The Moto 360 in its charging cradle

By default, Google Now cards are displayed as notifications. Google Now cards include weather information, breaking news, travel info including boarding passes, and package shipment details. Additionally, a number of apps specifically designed for Android Wear devices can be downloaded to take full advantage of the 360. I downloaded a calculator, newsreader, a weather app, and a few games, and quickly came to the conclusion that the Moto 360 could benefit from a dedicated app store.

One of my favorite features on the Moto 360 is its fitness tracking. While it isn’t overflowing with capabilities – it only tracks steps taken and heart rate – the information is displayed clearly. When the default daily step goal of 10,000 steps (this can be adjusted) is reached, the watch buzzes indicating the achievement. A chart of walking activity for the past several days is available and also flags which days the step goal was met. The 360 senses more rigorous activity, and also let me know when I achieved 30 minutes of heart-intensive activity for the day. Finally, the heart rate monitor proved to be quite accurate, and logs the date and time when I request a reading.

The Moto 360 is very effective at providing a glimpse into missed notifications and completing simple tasks, but falls short in providing more in depth information about some notifications. For example, I was able to view the subject lines of unread e-mails in my inbox, but to view the content of those messages, I needed to open the app in my phone. Furthermore, to respond, I had to rely on speech recognition, which was not always accurate, especially in noisy public areas.
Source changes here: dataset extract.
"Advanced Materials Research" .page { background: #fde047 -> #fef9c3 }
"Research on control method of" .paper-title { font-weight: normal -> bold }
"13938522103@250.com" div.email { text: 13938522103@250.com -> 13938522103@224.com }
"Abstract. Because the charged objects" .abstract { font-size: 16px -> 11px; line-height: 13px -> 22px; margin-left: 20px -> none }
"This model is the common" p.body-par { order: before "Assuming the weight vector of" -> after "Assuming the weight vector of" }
The battery life is subject to device usage, but easily lasts all day. Under heavy and constant use, the 360 lost as much as 10% capacity per hour, but it typically will lose about 5% per hour, or, in airplane mode, just 3%. Never did the device power off in the middle of the day due to battery depletion, although, and this is one of the shortcomings of the device, it can only be charged wirelessly via its cradle. The lack of a charging port on the device may prove to be a serious inconvenience when traveling. Thankfully, the 360 charges very quickly (full charge never took more than an hour) and displays the time while it charges, making it a convenient bedside clock. Additionally, its lack of ports awards the 360 with water resistance up to a meter in depth, so you don’t need to stow your watch to shower or do the dishes.


The Moto 360 is a great little device, but very much feels like a first generation product. It’s easy to see what Motorola will add to the Moto 360’s successor – similar to the original iPod Touch released in 2008, the 360 lacks a speaker and camera. However, it is easily the most appealing smartwatch currently on the market, excelling in form and function, and for $249 retail, it will not significantly affect your budget

(Photos: Accura Media Group)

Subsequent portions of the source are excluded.